Work order
Print every record exactly, but leave out the pictures.

** Opening Data shown block **

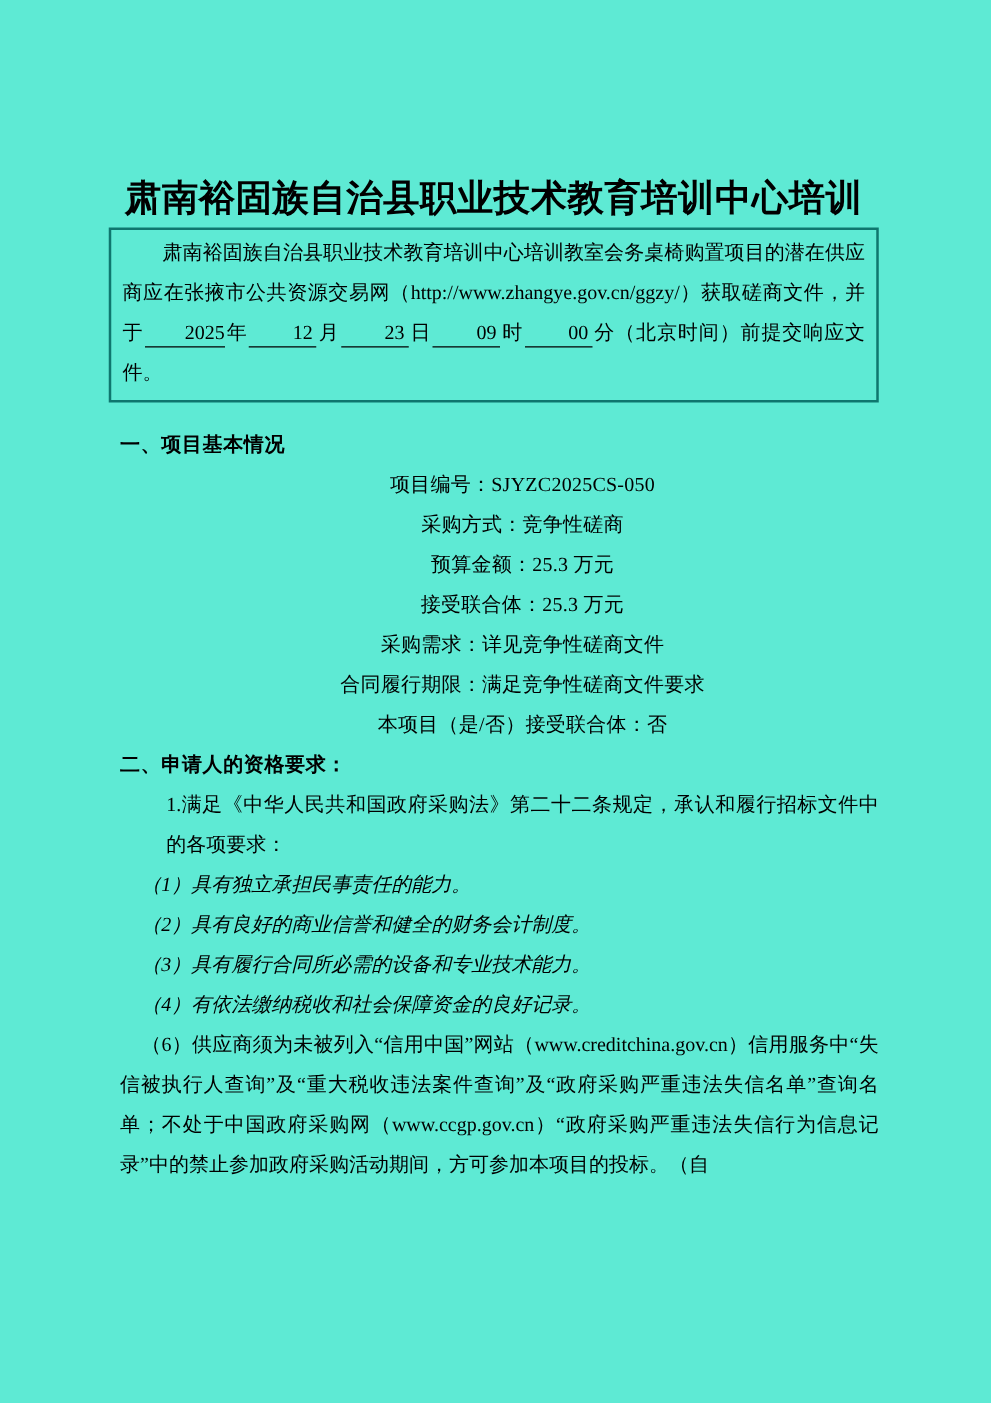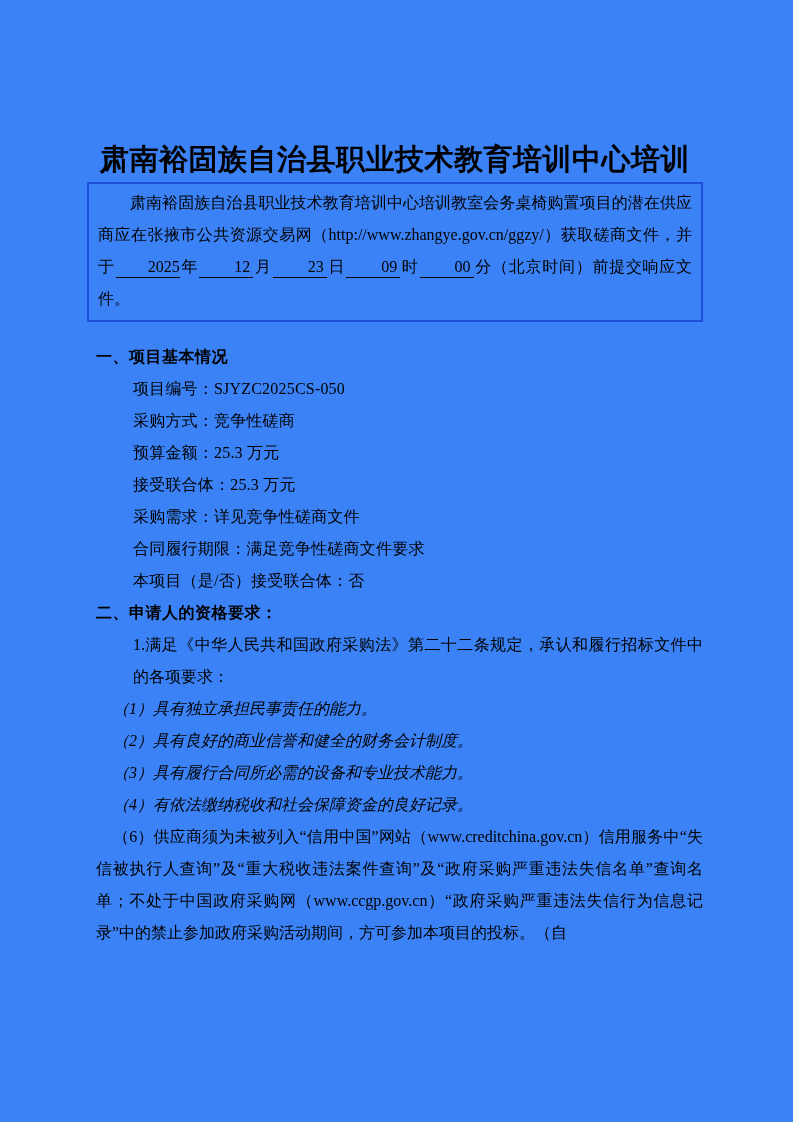--- a/index.html
+++ b/index.html
@@ -8,7 +8,7 @@
     position: relative;
     width: 793px;
     height: 1122px;
-    background: #3b82f6;
+    background: #5eead4;
     color: #000000;
     font-family: "Liberation Serif", "DejaVu Serif", serif;
     overflow: hidden;

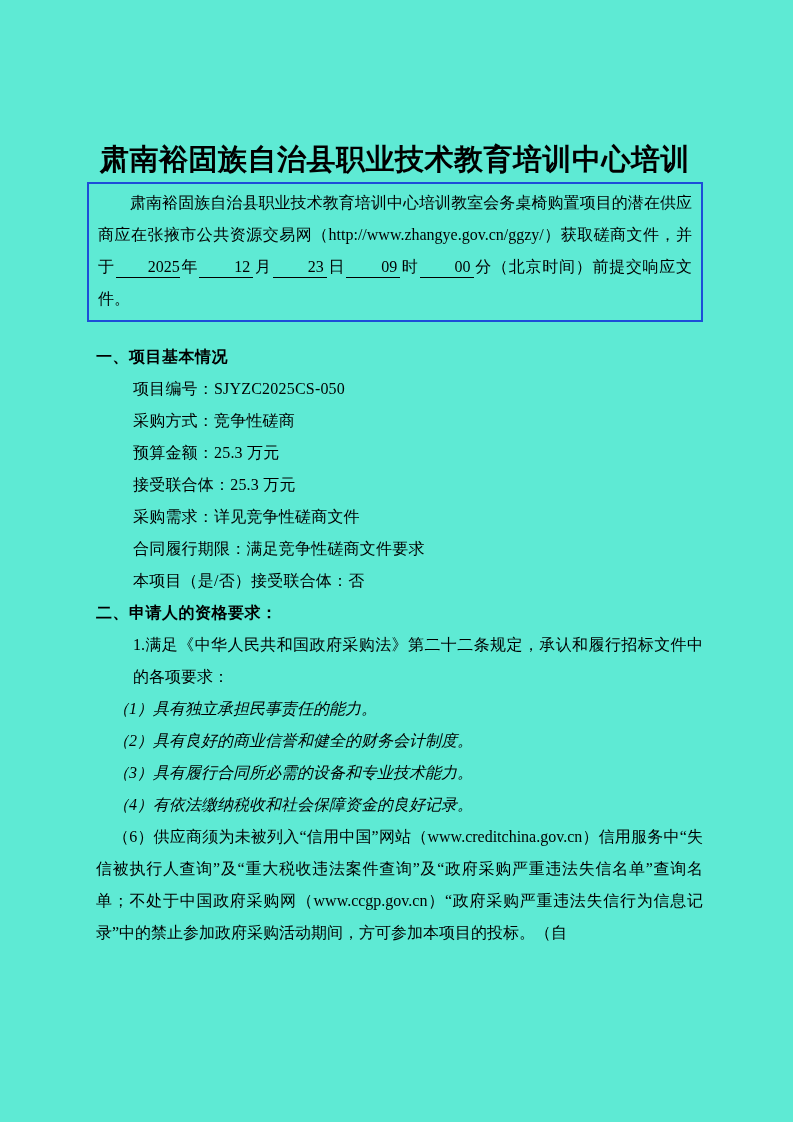--- a/index.html
+++ b/index.html
@@ -30,7 +30,7 @@
   }
   .doc-title span { display: block; }
   .notice-box {
-    border: 2px solid #1d4ed8;
+    border: 2px solid #0f766e;
     padding: 3px 9px 5px 9px;
     font-size: 16px;
     line-height: 32px;

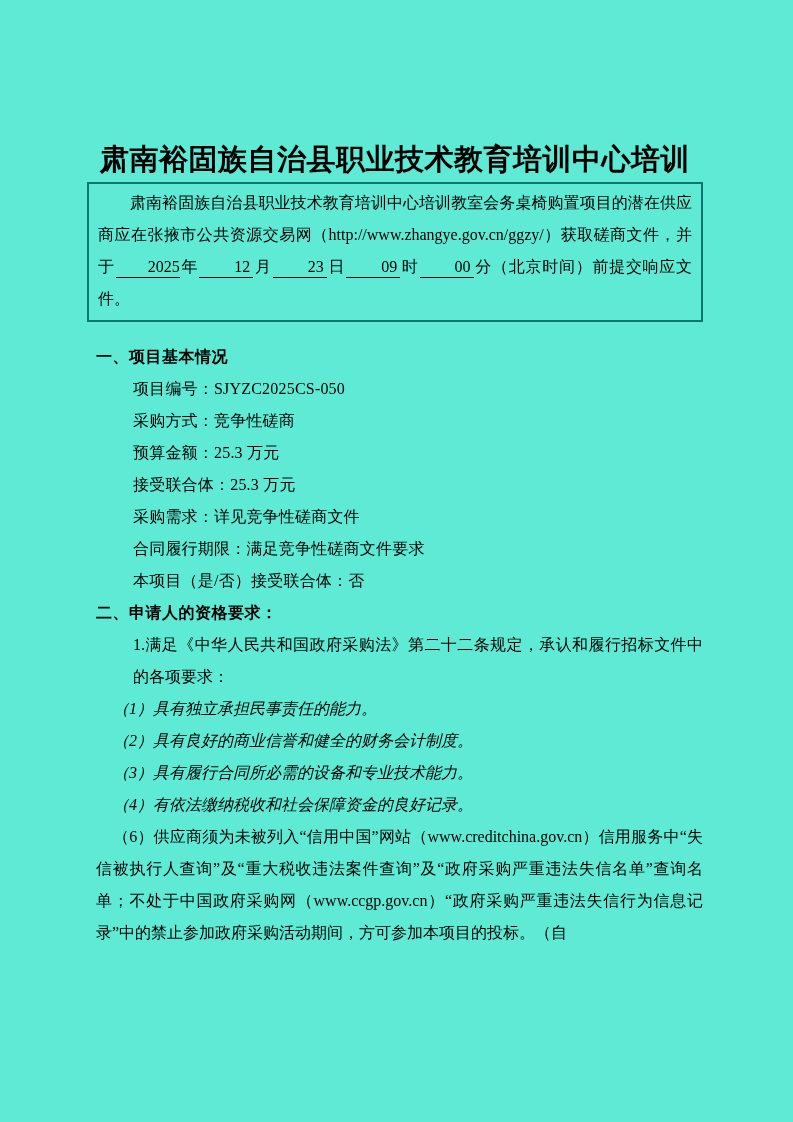--- a/index.html
+++ b/index.html
@@ -57,7 +57,7 @@
     font-weight: 700;
     letter-spacing: 0.5px;
   }
-  .field-line { margin-left: 37px; }
+  .field-line { margin-left: 37px; text-align: center; }
   .field-label, .field-value { letter-spacing: 0.2px; }
   .req-intro {
     margin-left: 37px;

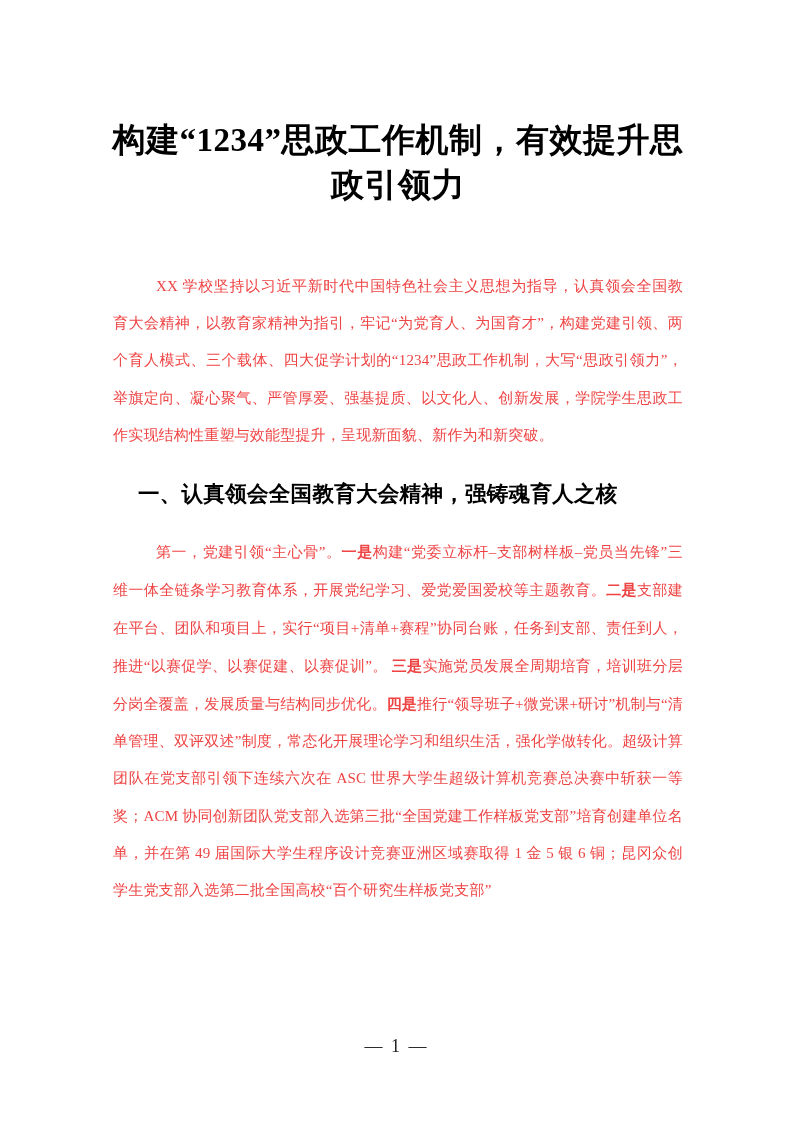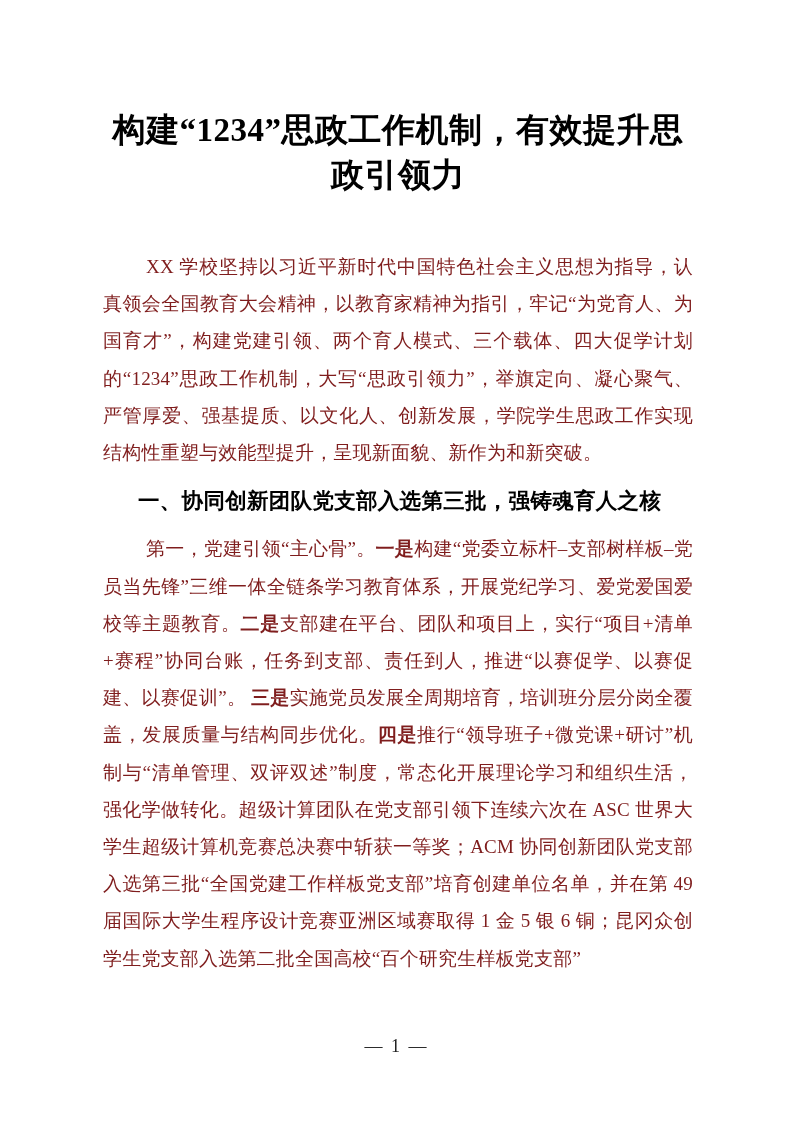--- a/index.html
+++ b/index.html
@@ -34,7 +34,7 @@
     line-height: 45px;
     text-align: center;
     color: #000000;
-    margin: 6px;
+    margin: 16px;
     padding-top: 102px;
     letter-spacing: 0.5px;
   }

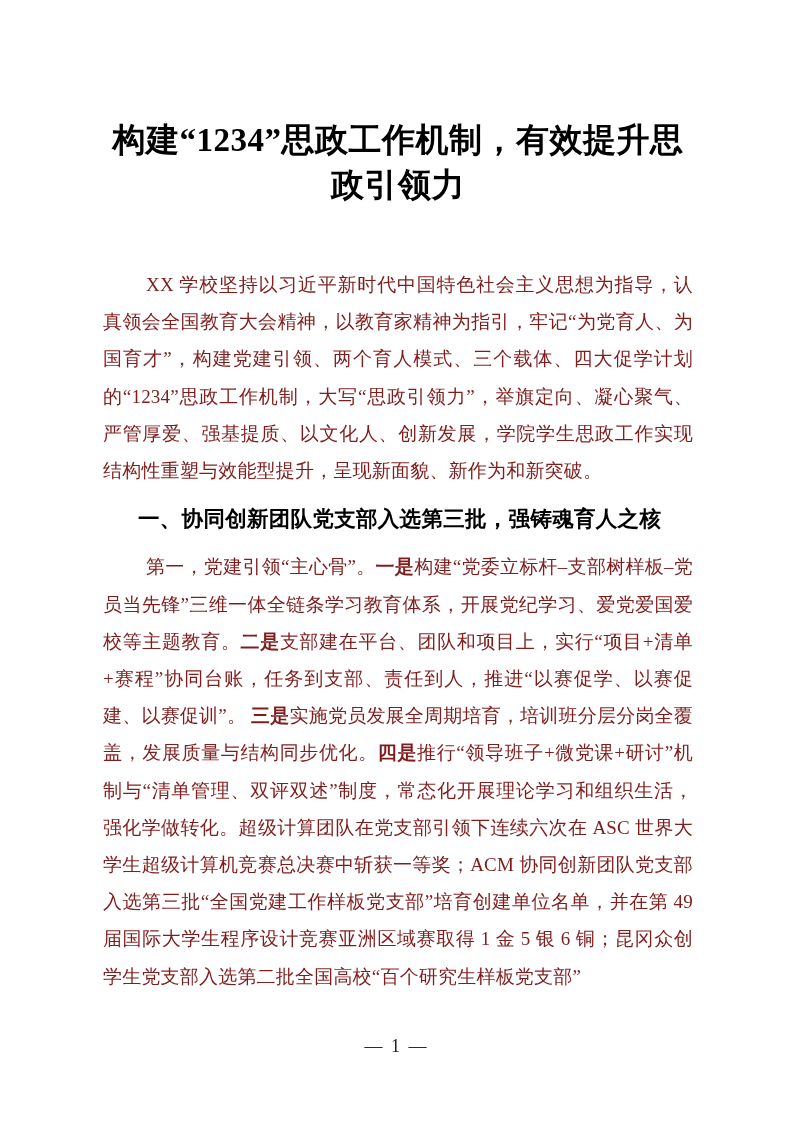--- a/index.html
+++ b/index.html
@@ -42,13 +42,13 @@
   
   .para {
     font-family: "Liberation Serif", "DejaVu Serif", serif;
-    font-size: 19px;
+    font-size: 15px;
     line-height: 37.2px;
-    color: #7f1d1d;
+    color: #ef4444;
     text-align: justify;
     text-align-last: left;
     text-justify: inter-ideograph;
-    margin: 8px;
+    margin: 18px;
     text-indent: 43px;
     letter-spacing: 0.2px;
   }

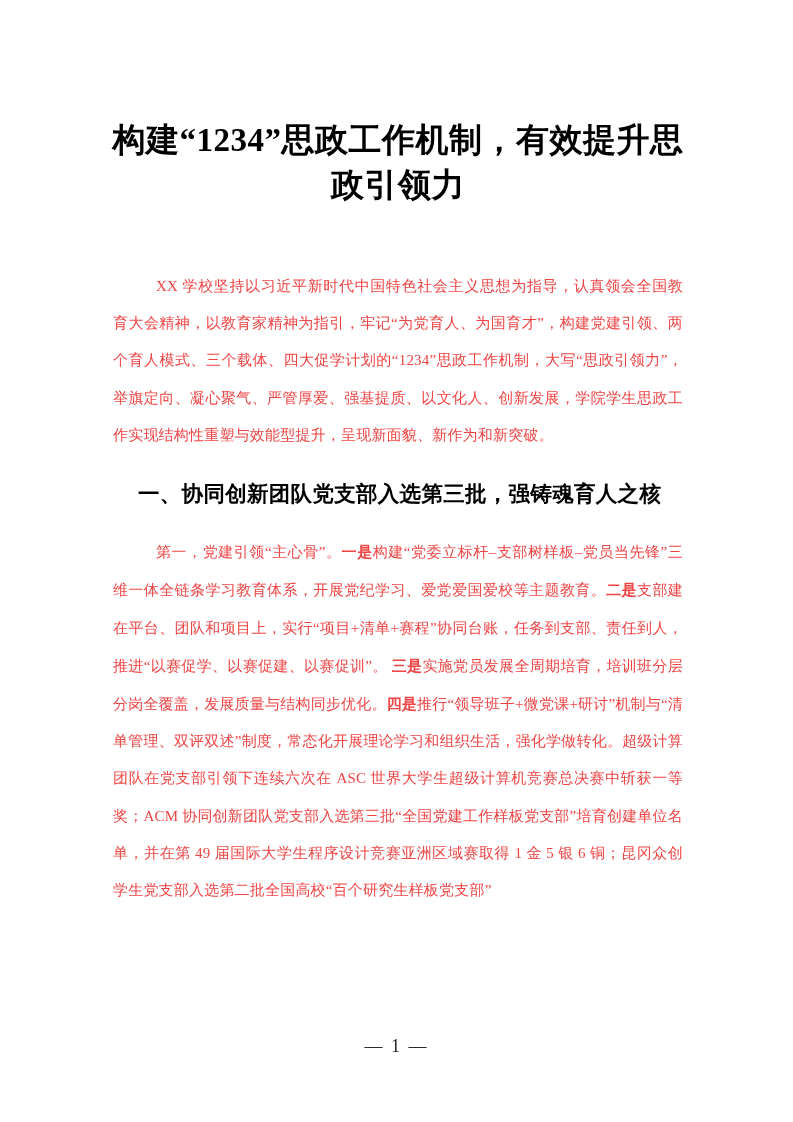--- a/index.html
+++ b/index.html
@@ -108,7 +108,7 @@
 
     <p class="para para-intro">XX 学校坚持以习近平新时代中国特色社会主义思想为指导，认真领会全国教育大会精神，以教育家精神为指引，牢记“为党育人、为国育才”，构建党建引领、两个育人模式、三个载体、四大促学计划的“1234”思政工作机制，大写“思政引领力”，举旗定向、凝心聚气、严管厚爱、强基提质、以文化人、创新发展，学院学生思政工作实现结构性重塑与效能型提升，呈现新面貌、新作为和新突破。</p>
 
-    <p class="section-heading">一、协同创新团队党支部入选第三批，强铸魂育人之核</p>
+    <p class="section-heading">一、认真领会全国教育大会精神，强铸魂育人之核</p>
 
     <p class="para para-body"><span>第一，党建引领“主心骨”。</span><span class="enum">一是</span><span>构建“党委立标杆–支部树样板–党员当先锋”三维一体全链条学习教育体系，开展党纪学习、爱党爱国爱校等主题教育。</span><span class="enum">二是</span><span>支部建在平台、团队和项目上，实行“项目+清单+赛程”协同台账，任务到支部、责任到人，推进“以赛促学、以赛促建、以赛促训”。 </span><span class="enum">三是</span><span>实施党员发展全周期培育，培训班分层分岗全覆盖，发展质量与结构同步优化。</span><span class="enum">四是</span><span>推行“领导班子+微党课+研讨”机制与“清单管理、双评双述”制度，常态化开展理论学习和组织生活，强化学做转化。超级计算团队在党支部引领下连续六次在 ASC 世界大学生超级计算机竞赛总决赛中斩获一等奖；ACM 协同创新团队党支部入选第三批“全国党建工作样板党支部”培育创建单位名单，并在第 49 届国际大学生程序设计竞赛亚洲区域赛取得 1 金 5 银 6 铜；昆冈众创学生党支部入选第二批全国高校“百个研究生样板党支部”</span></p>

** Closing Data shown block **

Response to the task
--- a/index.html
+++ b/index.html
@@ -8,7 +8,7 @@
     position: relative;
     width: 793px;
     height: 1122px;
-    background: #3b82f6;
+    background: #5eead4;
     color: #000000;
     font-family: "Liberation Serif", "DejaVu Serif", serif;
     overflow: hidden;

--- a/index.html
+++ b/index.html
@@ -30,7 +30,7 @@
   }
   .doc-title span { display: block; }
   .notice-box {
-    border: 2px solid #1d4ed8;
+    border: 2px solid #0f766e;
     padding: 3px 9px 5px 9px;
     font-size: 16px;
     line-height: 32px;

--- a/index.html
+++ b/index.html
@@ -57,7 +57,7 @@
     font-weight: 700;
     letter-spacing: 0.5px;
   }
-  .field-line { margin-left: 37px; }
+  .field-line { margin-left: 37px; text-align: center; }
   .field-label, .field-value { letter-spacing: 0.2px; }
   .req-intro {
     margin-left: 37px;

--- a/index.html
+++ b/index.html
@@ -34,7 +34,7 @@
     line-height: 45px;
     text-align: center;
     color: #000000;
-    margin: 6px;
+    margin: 16px;
     padding-top: 102px;
     letter-spacing: 0.5px;
   }

--- a/index.html
+++ b/index.html
@@ -42,13 +42,13 @@
   
   .para {
     font-family: "Liberation Serif", "DejaVu Serif", serif;
-    font-size: 19px;
+    font-size: 15px;
     line-height: 37.2px;
-    color: #7f1d1d;
+    color: #ef4444;
     text-align: justify;
     text-align-last: left;
     text-justify: inter-ideograph;
-    margin: 8px;
+    margin: 18px;
     text-indent: 43px;
     letter-spacing: 0.2px;
   }

--- a/index.html
+++ b/index.html
@@ -108,7 +108,7 @@
 
     <p class="para para-intro">XX 学校坚持以习近平新时代中国特色社会主义思想为指导，认真领会全国教育大会精神，以教育家精神为指引，牢记“为党育人、为国育才”，构建党建引领、两个育人模式、三个载体、四大促学计划的“1234”思政工作机制，大写“思政引领力”，举旗定向、凝心聚气、严管厚爱、强基提质、以文化人、创新发展，学院学生思政工作实现结构性重塑与效能型提升，呈现新面貌、新作为和新突破。</p>
 
-    <p class="section-heading">一、协同创新团队党支部入选第三批，强铸魂育人之核</p>
+    <p class="section-heading">一、认真领会全国教育大会精神，强铸魂育人之核</p>
 
     <p class="para para-body"><span>第一，党建引领“主心骨”。</span><span class="enum">一是</span><span>构建“党委立标杆–支部树样板–党员当先锋”三维一体全链条学习教育体系，开展党纪学习、爱党爱国爱校等主题教育。</span><span class="enum">二是</span><span>支部建在平台、团队和项目上，实行“项目+清单+赛程”协同台账，任务到支部、责任到人，推进“以赛促学、以赛促建、以赛促训”。 </span><span class="enum">三是</span><span>实施党员发展全周期培育，培训班分层分岗全覆盖，发展质量与结构同步优化。</span><span class="enum">四是</span><span>推行“领导班子+微党课+研讨”机制与“清单管理、双评双述”制度，常态化开展理论学习和组织生活，强化学做转化。超级计算团队在党支部引领下连续六次在 ASC 世界大学生超级计算机竞赛总决赛中斩获一等奖；ACM 协同创新团队党支部入选第三批“全国党建工作样板党支部”培育创建单位名单，并在第 49 届国际大学生程序设计竞赛亚洲区域赛取得 1 金 5 银 6 铜；昆冈众创学生党支部入选第二批全国高校“百个研究生样板党支部”</span></p>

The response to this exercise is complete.